In practice pretty much all TCP connections today are tuned and use window scaling. They define a window size to receive data faster, and not need to acknowledge every packet.

Now, this is dependent on implementation but all data in a window must be kept in a buffer instead of being passed to the application because it may happen that the entire window fails to acknowledge correctly.

If an attacker M eavesdropping the connection send only a single packet to the server S with less data than the window size (most likely since windows are often a handful of megabytes), that packet data will end in the buffer with its location defined by the sequence number.

The client A now sends a packet to the server S continuing the connection, the packet contents are likely to be blindly dumped into the buffer holding the window. And the attacker fails to confuse the connection.

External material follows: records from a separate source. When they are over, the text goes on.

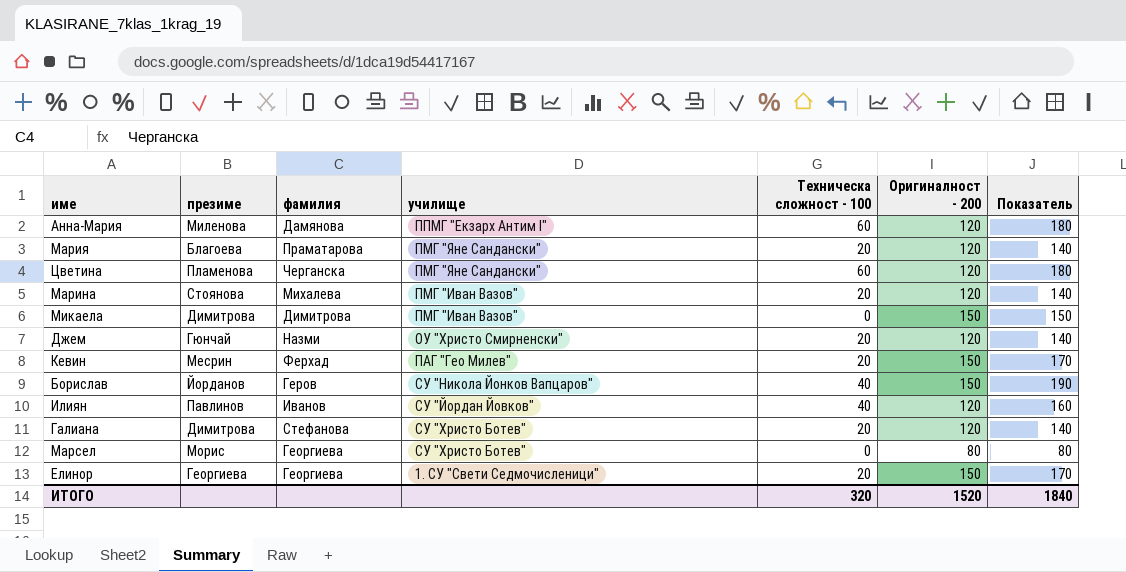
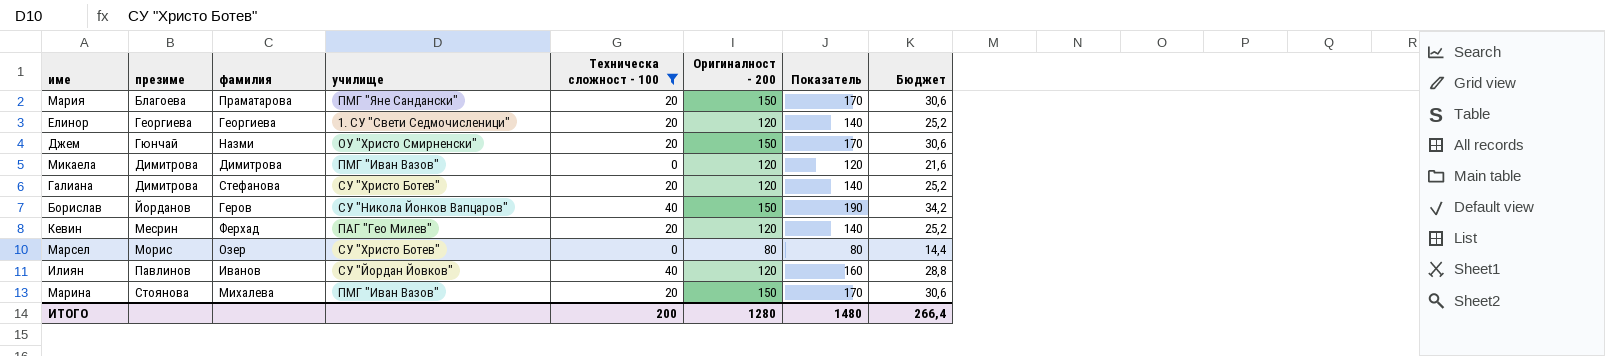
filter: none -> Техническа сложност - 100 != 60
row order: none -> презиме ascending
column Бюджет | formula: none -> [Показатель] * 0,18
Мария | Оригиналност - 200: 120 -> 150
Мария | Показатель: 140 -> 170
Елинор | Оригиналност - 200: 150 -> 120
Елинор | Показатель: 170 -> 140
Джем | Оригиналност - 200: 120 -> 150
Джем | Показатель: 140 -> 170
Микаела | Оригиналност - 200: 150 -> 120
Микаела | Показатель: 150 -> 120
Кевин | Оригиналност - 200: 150 -> 120
Кевин | Показатель: 170 -> 140
Марсел | фамилия: Георгиева -> Озер
Марина | Оригиналност - 200: 120 -> 150
Марина | Показатель: 140 -> 170
ИТОГО | Техническа сложност - 100: 320 -> 200
ИТОГО | Оригиналност - 200: 1520 -> 1280
ИТОГО | Показатель: 1840 -> 1480

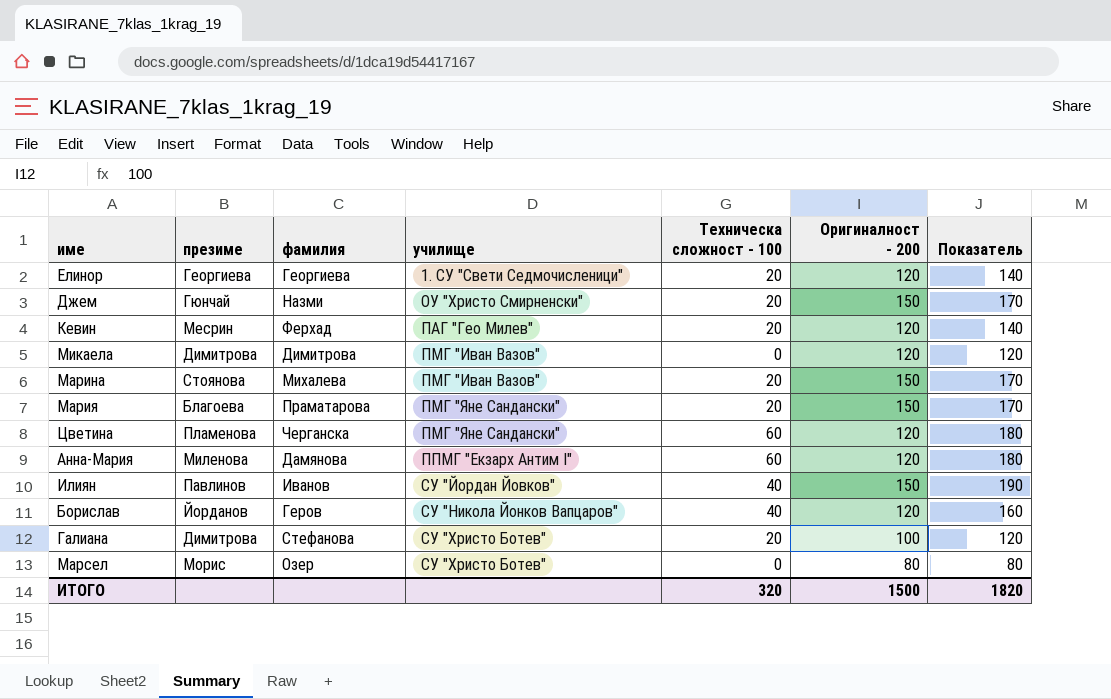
filter: Техническа сложност - 100 != 60 -> none
row order: презиме ascending -> училище ascending
column Бюджет | formula: [Показатель] * 0,18 -> none
Илиян | Оригиналност - 200: 120 -> 150
Илиян | Показатель: 160 -> 190
Борислав | Оригиналност - 200: 150 -> 120
Борислав | Показатель: 190 -> 160
Галиана | Оригиналност - 200: 120 -> 100
Галиана | Показатель: 140 -> 120
ИТОГО | Техническа сложност - 100: 200 -> 320
ИТОГО | Оригиналност - 200: 1280 -> 1500
ИТОГО | Показатель: 1480 -> 1820

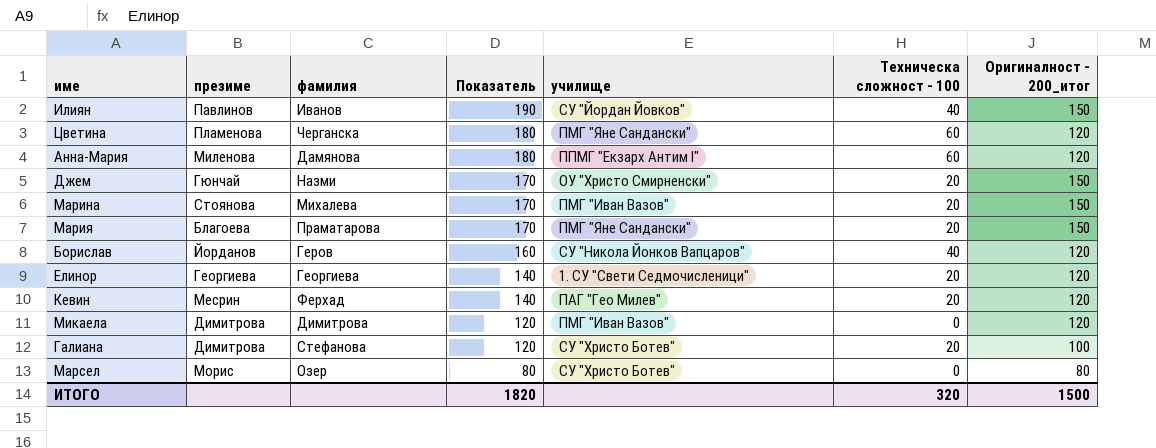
row order: училище ascending -> Показатель descending
column Показатель | position: 7 -> 4
column name: Оригиналност - 200 -> Оригиналност - 200_итог

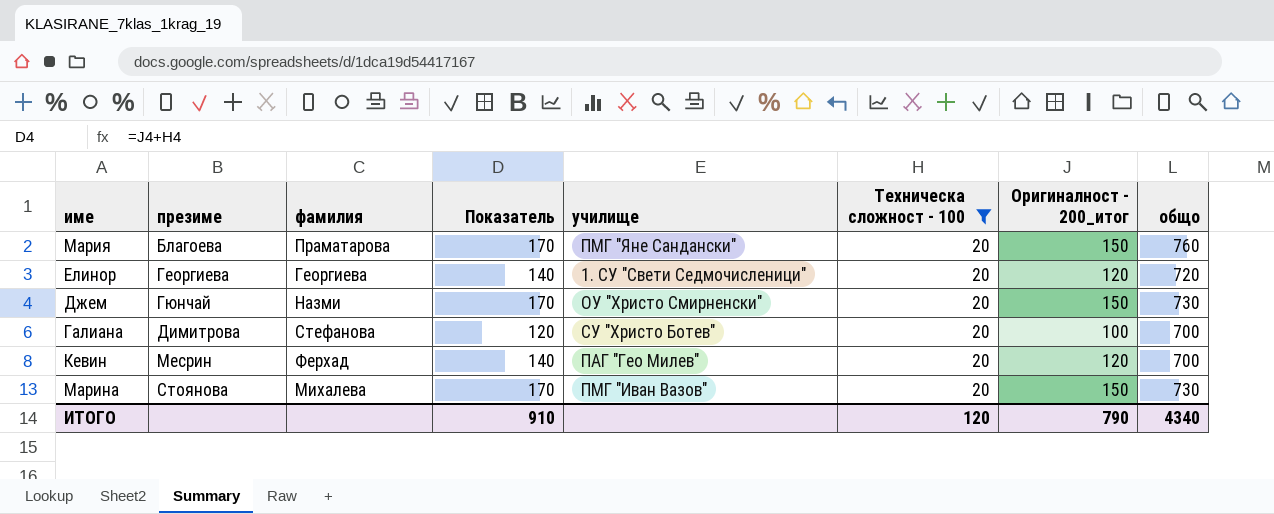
filter: none -> Техническа сложност - 100 = 20
row order: Показатель descending -> презиме ascending
column общо | position: none -> 8
ИТОГО | Показатель: 1820 -> 910
ИТОГО | Техническа сложност - 100: 320 -> 120
ИТОГО | Оригиналност - 200_итог: 1500 -> 790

The above is not strictly true either. An ACK can be sent at any time during the collection of the packets for the window, not only when the window size is reached. In practical terms this (most likely) means that:

  • The attacker M can succeed submitting a single packet to interfere with a slow moving connection (a lot of time for the server S to send ACKs).
  • The attacker M will have trouble to interfere with a fast paced connection where the server S decides to wait for the window to fill instead of sending ACKs.

On a fast paced connection the attacker M will need to fill the window with his data before client data arrives. That is still feasible if the attacker M is closer to server S than client A.